Anita Wlodarczyk spinning to gold at the IAAF World Championships London 2017 (Getty Images) © Copyright
Report London, UK

Report: women's hammer final – IAAF World Championships London 2017

With world record-holder Anita Wlodarczyk and a home nation medal prospect in the field, it did not take long for the women's hammer final to come to life.

As soon as Great Britain and Northern Ireland's Sophie Hitchon stepped into the ring in round one as the fourth athlete to throw, the capacity crowd roared the Olympic bronze medallist's implement out to 71.47m as she took a brief lead.

It was soon passed in the opening round by eventual silver medallist Zheng Wang’s 74.31m and eventual bronze medallist's Malwina Kopron's 74.76m, but two-time world and Olympic champion Wlodarczyk didn’t take pole position until the fourth round.

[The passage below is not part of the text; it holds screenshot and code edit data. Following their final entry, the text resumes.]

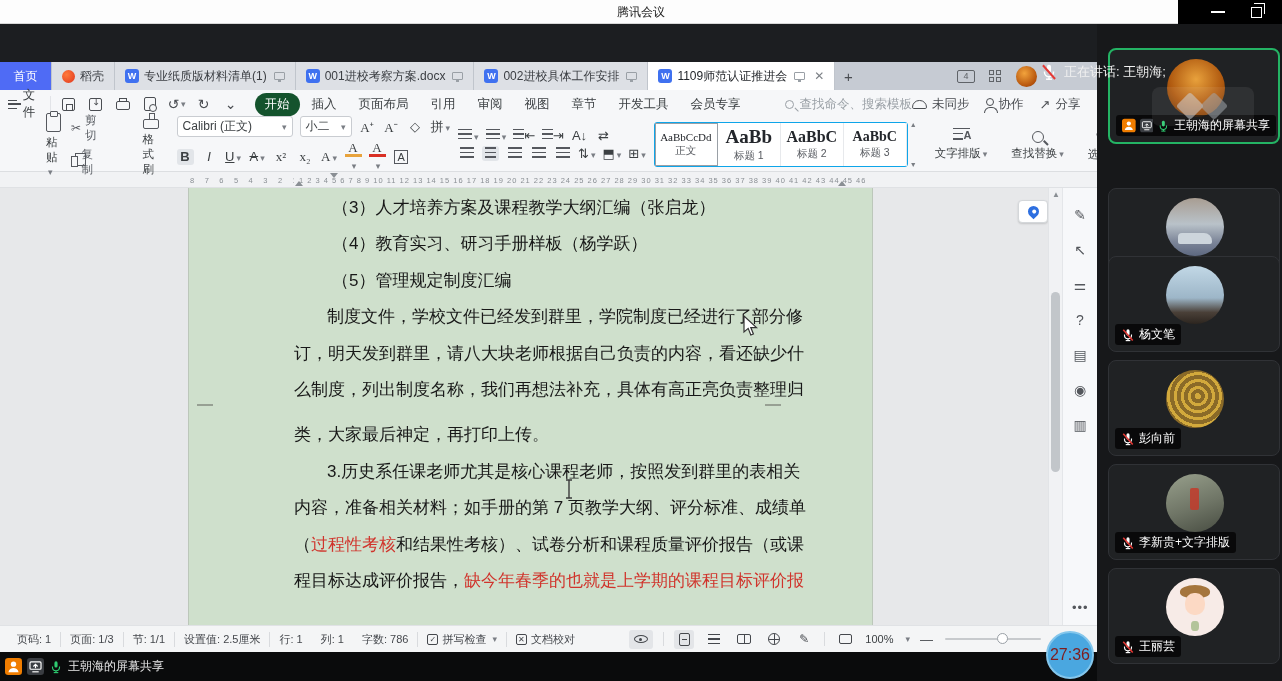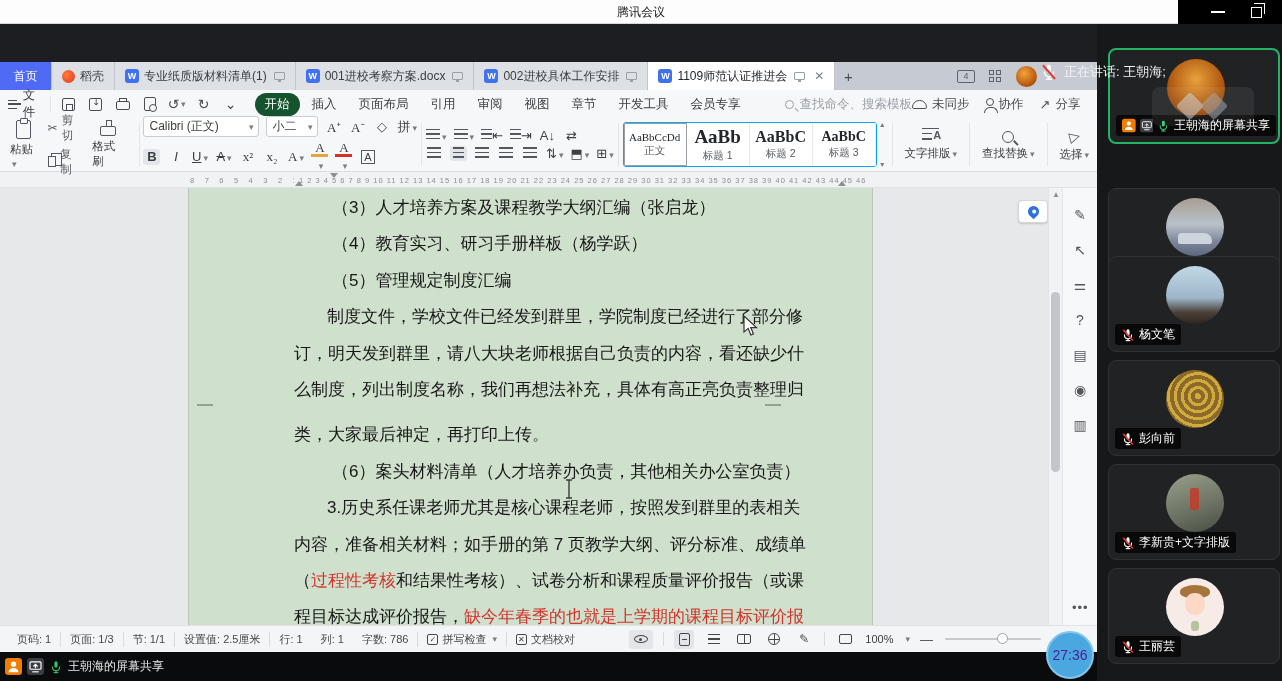--- a/index.html
+++ b/index.html
@@ -68,7 +68,7 @@
   .ribbon{position:absolute;left:0;top:118px;width:1097px;height:54px;background:#f6f7f9;border-bottom:1px solid #dcdee1;display:flex;align-items:stretch;z-index:5;font-size:11.5px;color:#3c4043;}
   .rsep{width:1px;background:#e3e5e8;margin:5px 4px;}
   .rg{display:flex;align-items:center;gap:6px;padding:0 6px;}
-  .bigv{display:flex;flex-direction:column;align-items:center;justify-content:center;gap:3px;padding:2px 4px;}
+  .bigv{display:flex;flex-direction:column;align-items:center;justify-content:center;gap:3px;padding:2px 4px;margin-left:36px;}
   .vcol{display:flex;flex-direction:column;justify-content:center;gap:4px;}
   .smallbtn{display:flex;align-items:center;gap:4px;color:#5a5e64;}
   .i-clip{width:15px;height:19px;border:1.5px solid #55585e;border-radius:2px;position:relative;}

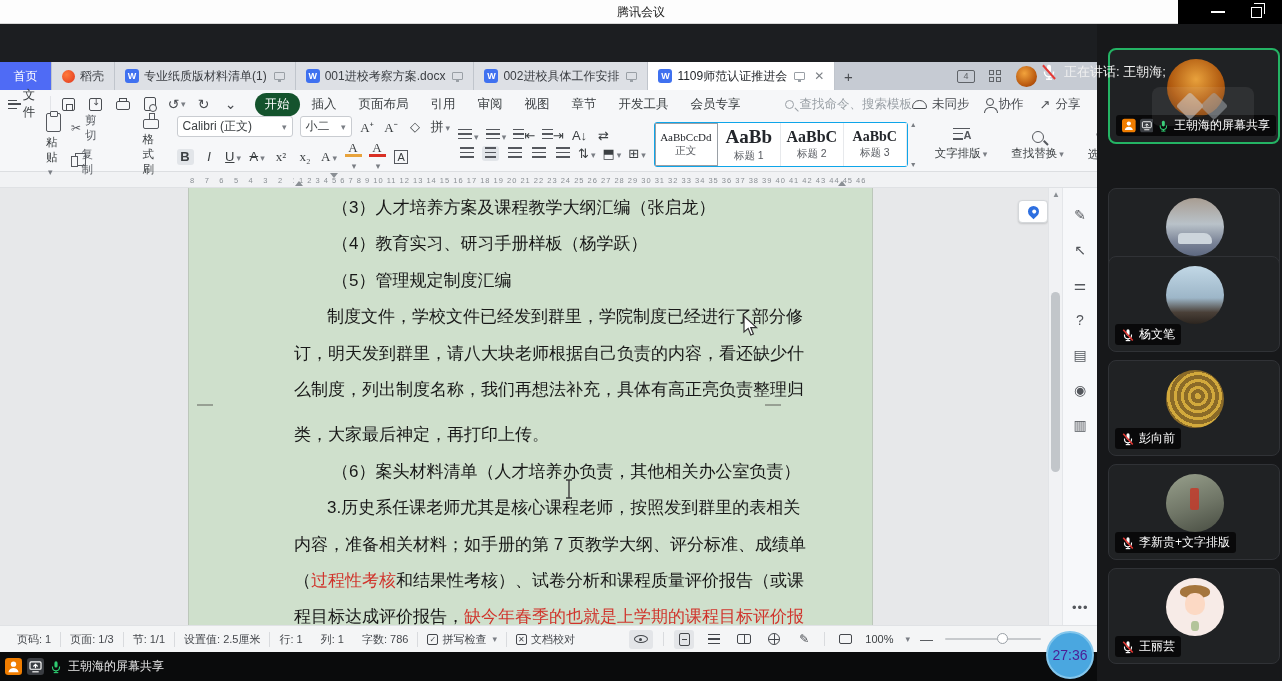--- a/index.html
+++ b/index.html
@@ -447,7 +447,6 @@
           <div class="dline ind-none"><span>订，明天发到群里，请八大块老师根据自己负责的内容，看还缺少什</span></div>
           <div class="dline ind-none"><span>么制度，列出制度名称，我们再想法补充，具体有高正亮负责整理归</span></div>
           <div class="dline ind-none gap"><span>类，大家最后神定，再打印上传。</span></div>
-          <div class="dline ind-item"><span>（6）案头材料清单（人才培养办负责，其他相关办公室负责）</span></div>
           <div class="dline ind-para"><span>3.历史系任课老师尤其是核心课程老师，按照发到群里的表相关</span></div>
           <div class="dline ind-none"><span>内容，准备相关材料；如手册的第 7 页教学大纲、评分标准、成绩单</span></div>
           <div class="dline ind-none"><span>（</span><span class="red">过程性考核</span><span>和结果性考核）、试卷分析和课程质量评价报告（或课</span></div>

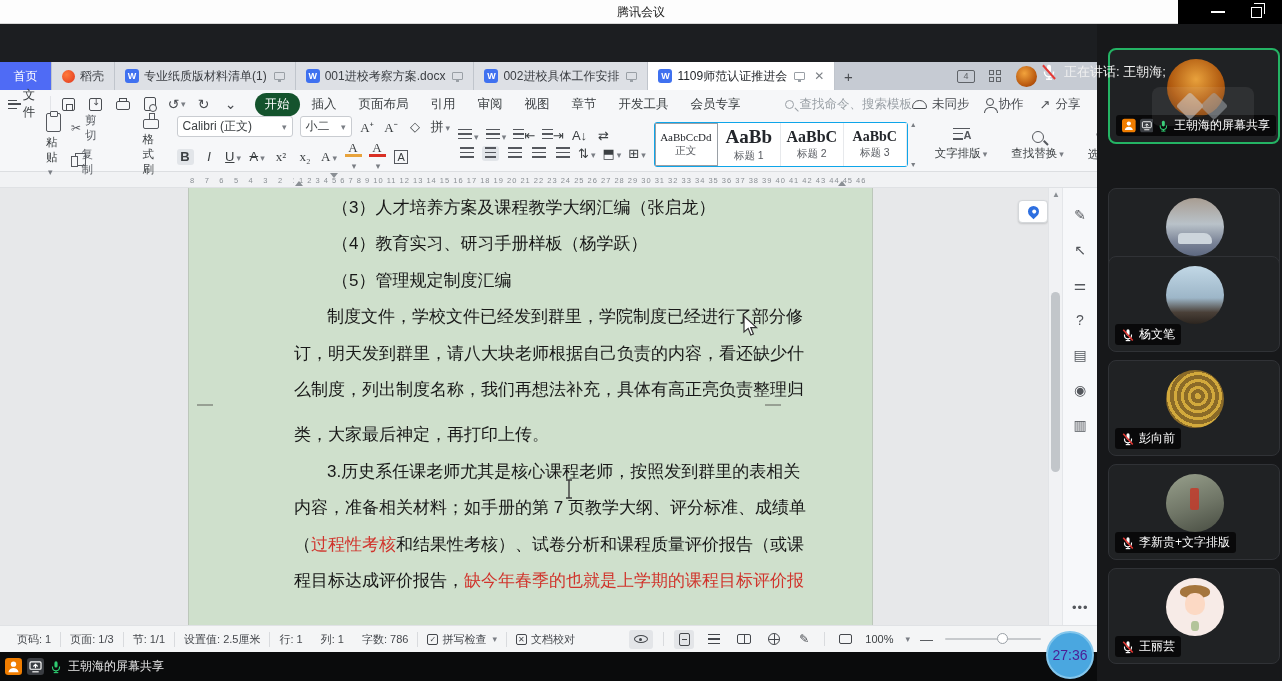--- a/index.html
+++ b/index.html
@@ -177,7 +177,7 @@
   .micsm{width:14px;height:14px;display:inline-flex;}
   .micsm svg{width:100%;height:100%;}
 
-  .timer{position:absolute;left:1046px;top:631px;width:48px;height:48px;border-radius:50%;background:#4aa7e0;border:2px solid #83c6ec;color:#4c1d95;font-size:14px;display:flex;align-items:center;justify-content:center;z-index:50;}
+  .timer{position:absolute;left:1046px;top:631px;width:48px;height:48px;border-radius:50%;background:#4aa7e0;border:2px solid #83c6ec;color:#7f1d1d;font-size:16px;display:flex;align-items:center;justify-content:center;z-index:50;}
 
   
   .sidebar{position:absolute;left:1097px;top:24px;width:185px;height:657px;background:#17181a;z-index:8;}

Six metres clear at the top of this year’s world list with 82.87m and owning the seven farthest throws in 2017, the Pole had entered the IAAF World Championships London 2017 as one of the biggest favourites in any event.

But after opening with a modest 70.45m, the 31-year-old fouled in round two before improving only to 71.94m in round three – still more than 10 metres shy of her season's best and placing her under pressure at the halfway point.

Showing her competitive mettle, a fourth-round throw of 77.39m gave Wlodarczyk the lead and it looked as though she had finally found her rhythm. She followed it in round five with a throw of 77.90m – farther than the PB of any other finalist – to effectively wrap up the competition.

China’s Wang –  third on the world list in 2017 – improved to 75.94m in round two and again to 75.98m in the final round to secure the silver medal, while Wlodarczyk's 22-year-old teammate Kopron's first-round throw proved enough for bronze, ensuring two Poles made it on the podium.

“There were a couple of serious technical problems in the final,” said Wlodarczyk. “First of all, I injured my finger during my first training session in London and it was quite painful. And I started to have cramps tonight.

“I am used to starting as a favourite and I did not want to disappoint the fans. I know there were many of them in the crowd and that was very supporting. I was just a bit nervous because of the injury. But I am the world champion and that is the most important thing now.”

After placing fourth in 2013 and fifth in 2015, and having failed to record a valid mark at last year's Olympics, Wang was rewarded for a consistent series with her first global championships medal.

Sixteen years after making her first World Championships final at the age of 15, world and Olympic silver medallist Zhang Wenxiu recorded a season's best of 74.53m for fourth, just 23 centimetres shy of bronze. It was her 11th consecutive global championships final and her 10th consecutive top-five finish.

European bronze medallist Hanna Skydan of Azerbaijan placed fifth with 73.38m, while the third Pole in the final, Joanna Florodow, threw 73.04m for sixth. Although she saved her best for last with a 72.32m throw in the final round, British record-holder Hitchon had to settle for seventh.

Czech Republic’s 2008 world U20 silver medallist Katerina Safrankova placed eighth with a 71.34m season's best, while US bronze medallist Deanna Price found 70.04m was not enough to qualify for a further three throws, placing ninth.

Both Germany's Kathrin Klaas (68.91m) and France's 2015 world bronze medallist Alexandra Tavernier (66.31m) struggled to find their form, throwing almost eight metres short of their respective lifetime bests for 11th and 12th respectively.